A Lone Star State multi-district lawsuit against Johnson & Johnson (NYSE:JNJ) subsidiary DePuy Orthopaedics has grown to include 757 complaints as federal courts around the country transfer cases to the Northern District of Texas.
The docket broke the 750-lawsuit mark this week after the Judicial Panel on Multidistrict Litigation transferred an additional 17 federal court cases to Texas, where the lawsuits are consolidated under District Judge J. Edgar Kinkeade, according to Harris Martin Publishing.
The Texas MDL began with around 60 lawsuits that were brought together in May 2011 under Kinkeade. Plaintiffs in the MDT are accused DePuy of liability over its Pinnacle hip replacement implant, generally claiming that the devices contained defects that caused patients harm.
The Pinnacle device, which pre-dates DePuy’s ASR implant by a few years, is like its older cousin in that it’s been found to shed minute particles of metal as the hip’s ball joint wears on the metal cup. The lawsuits allege that increases the risk of problems and make the implants prone to early failure.
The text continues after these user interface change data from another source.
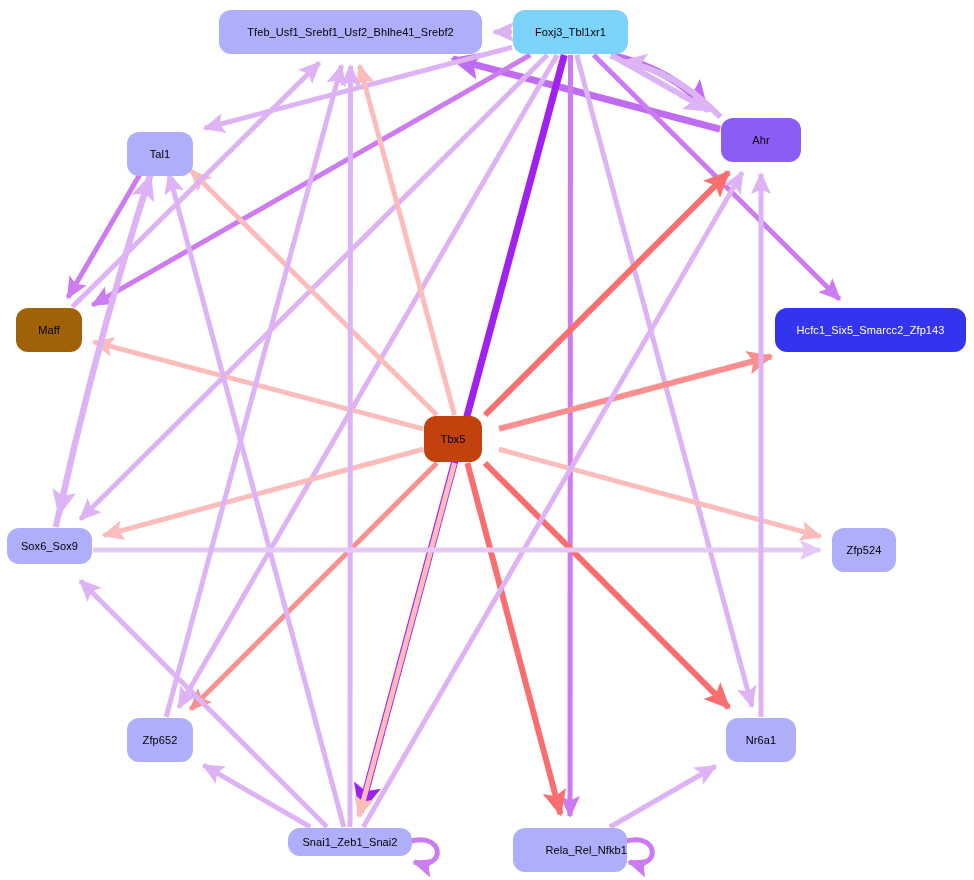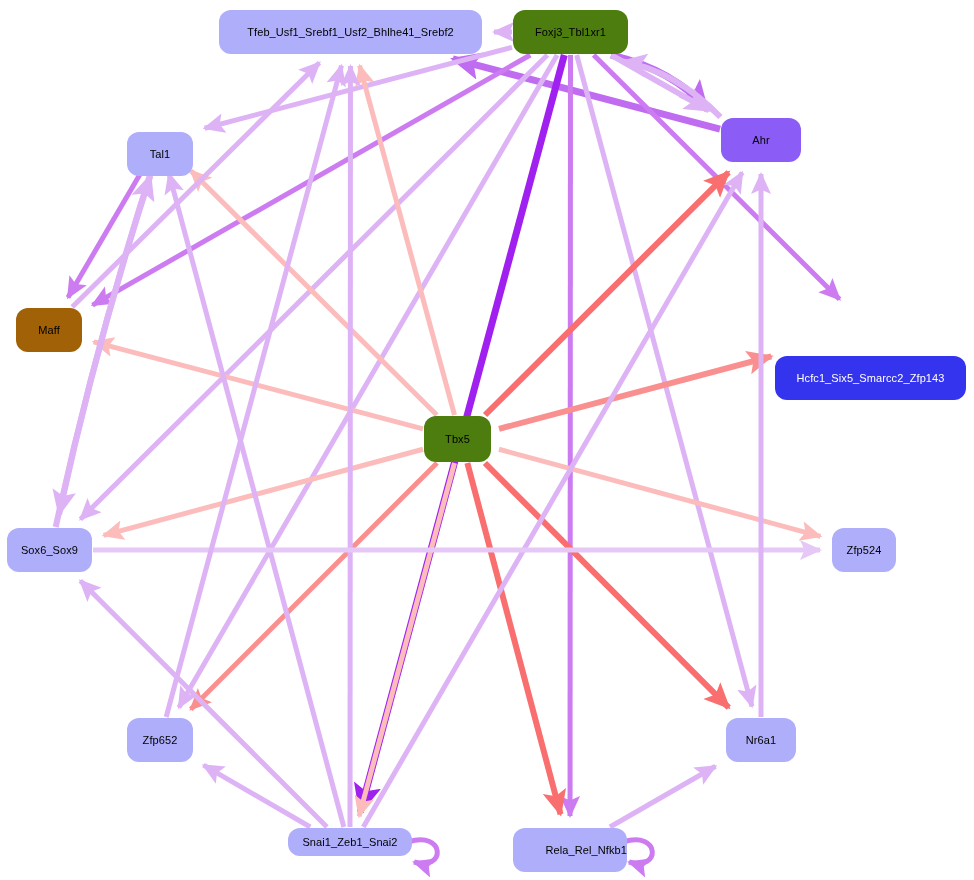--- a/index.html
+++ b/index.html
@@ -93,7 +93,7 @@
       <div class="node-label" style="left: 219px; top: 10px; width: 263px; height: 44px; background: rgb(174, 174, 251);">
         <span>Tfeb_Usf1_Srebf1_Usf2_Bhlhe41_Srebf2</span>
       </div>
-      <div class="node-label" style="left: 513px; top: 10px; width: 115px; height: 44px; background: #4d7c0f;">
+      <div class="node-label" style="left: 513px; top: 10px; width: 115px; height: 44px; background: #7dd3fc;">
         <span>Foxj3_Tbl1xr1</span>
       </div>
       <div class="node-label" style="left: 127px; top: 132px; width: 66px; height: 44px; background: rgb(174, 174, 251);">

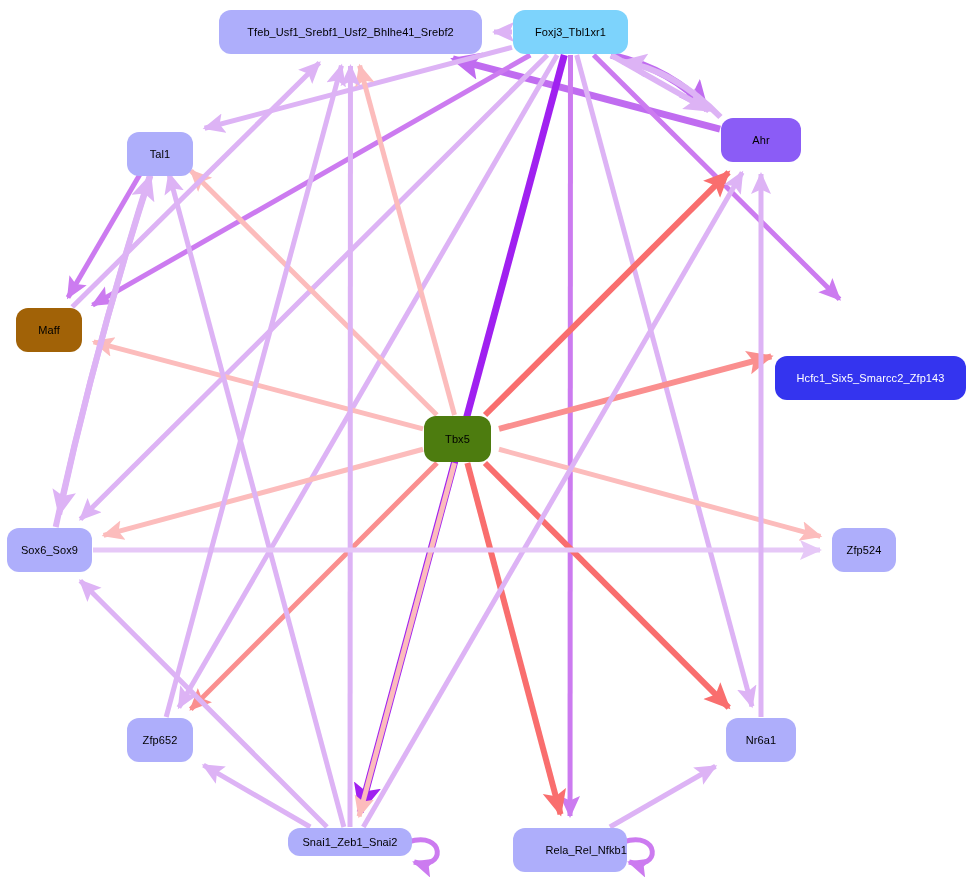--- a/index.html
+++ b/index.html
@@ -16,7 +16,7 @@
     box-sizing:border-box;
     letter-spacing:0.1px;
   }
-  .node-label.dark{color:#ffffff;margin-top:48px;}
+  .node-label.dark{color:#ffffff;}
 </style>
 </head>
 <body>

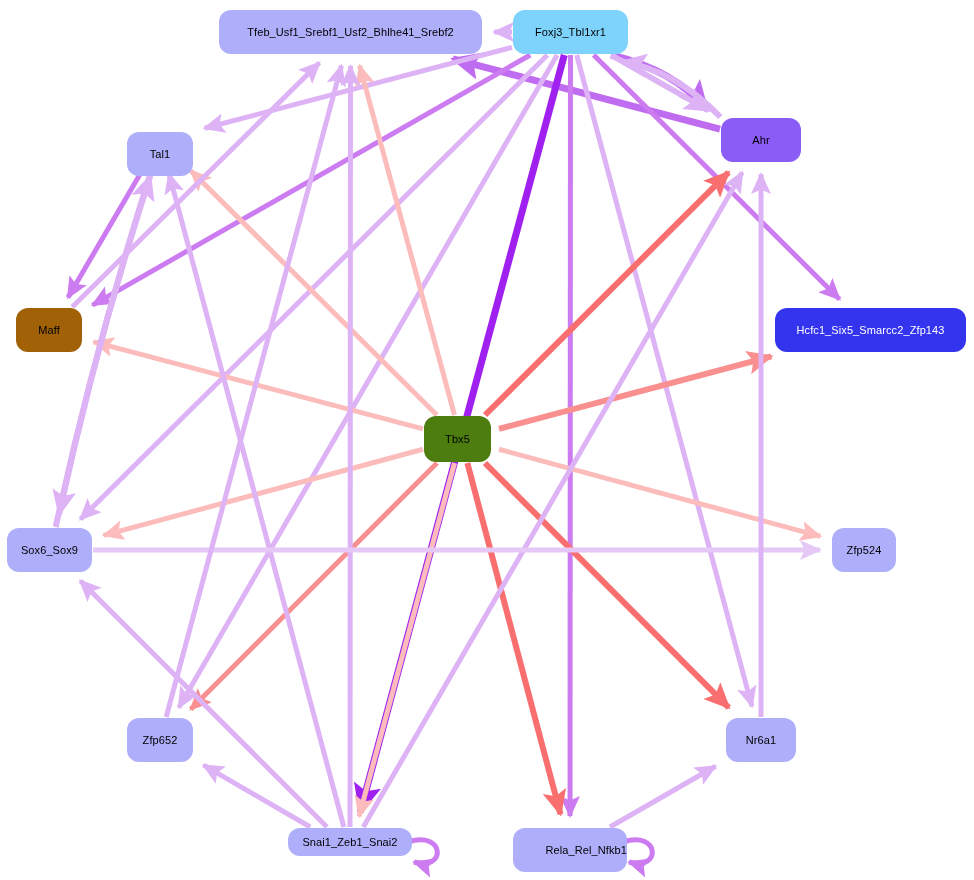--- a/index.html
+++ b/index.html
@@ -108,7 +108,7 @@
       <div class="node-label dark" style="left: 775px; top: 308px; width: 191px; height: 44px; background: rgb(52, 52, 239);">
         <span>Hcfc1_Six5_Smarcc2_Zfp143</span>
       </div>
-      <div class="node-label" style="left: 424px; top: 416px; width: 67px; height: 46px; background: #4d7c0f;">
+      <div class="node-label" style="left: 424px; top: 416px; width: 58px; height: 46px; background: #c2410c;">
         <span>Tbx5</span>
       </div>
       <div class="node-label" style="left: 7px; top: 528px; width: 85px; height: 44px; background: rgb(174, 174, 251);">

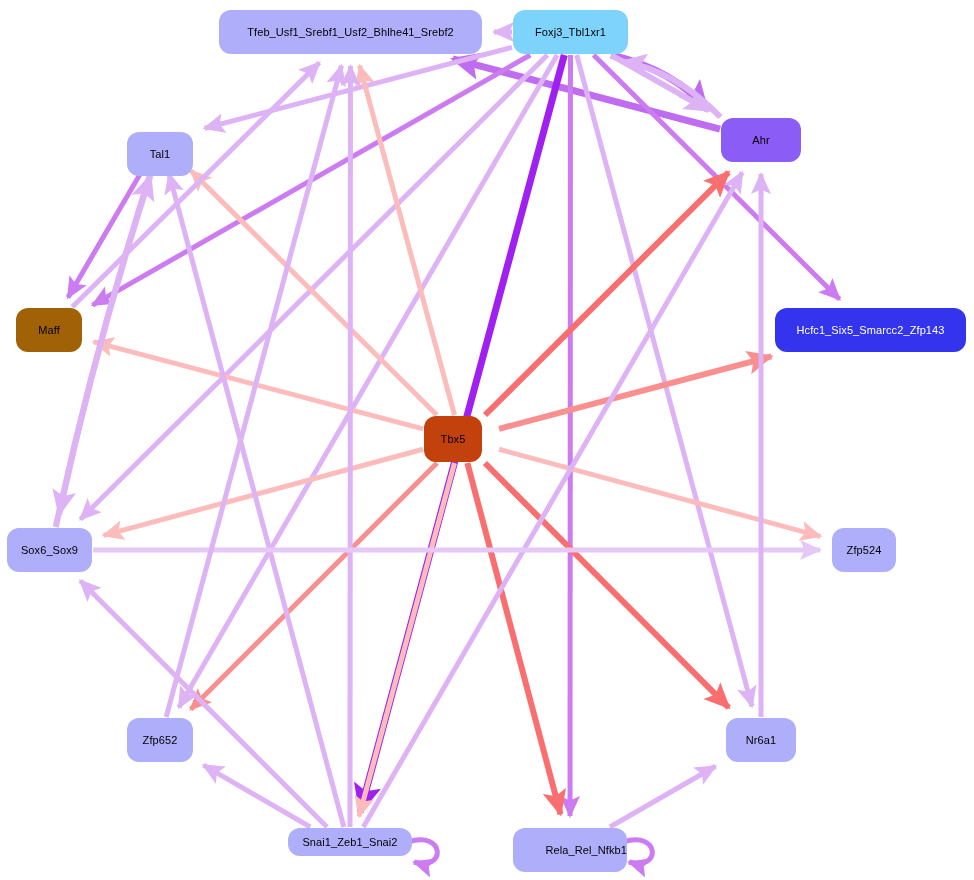--- a/index.html
+++ b/index.html
@@ -111,7 +111,7 @@
       <div class="node-label" style="left: 424px; top: 416px; width: 58px; height: 46px; background: #c2410c;">
         <span>Tbx5</span>
       </div>
-      <div class="node-label" style="left: 7px; top: 528px; width: 85px; height: 44px; background: rgb(174, 174, 251);">
+      <div class="node-label" style="left: 7px; top: 528px; width: 85px; height: 36px; background: rgb(174, 174, 251);">
         <span>Sox6_Sox9</span>
       </div>
       <div class="node-label" style="left: 832px; top: 528px; width: 64px; height: 44px; background: rgb(174, 174, 251);">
DePuy voluntarily recalled the ASR in August 2010 after receiving reports that a higher-than-normal number of patients required surgeries to correct or remove defective implants. The company said it was pulling the ASR XL Acetabular and ASR Hip Resurfacing systems from the market "due to the number of patients who required a second hip replacement procedure, called a revision surgery." More than 96,000 patients were been affected by the massive global recall.
Metal-on-metal hips as a class have become a magnet for lawsuits, even for devices that have not been recalled.
Orthopedic device maker Smith & Nephew (FTSE:SN, NYSE:SNN) may be the next to see patient complaints, as adverse event reports gathered from the FDA’s MAUDE database may progress into lawsuits and then into a collective legal action against the company’s Birmingham metal-on-metal hips, which have not been subjected to a recall.
Fellow device maker Biomet has already blazed that trail, with a raft of personal injury lawsuits against its M2A Magnum MoM hips consolidated in a federal court in Indiana, despite the fact that those devices have not been recalled.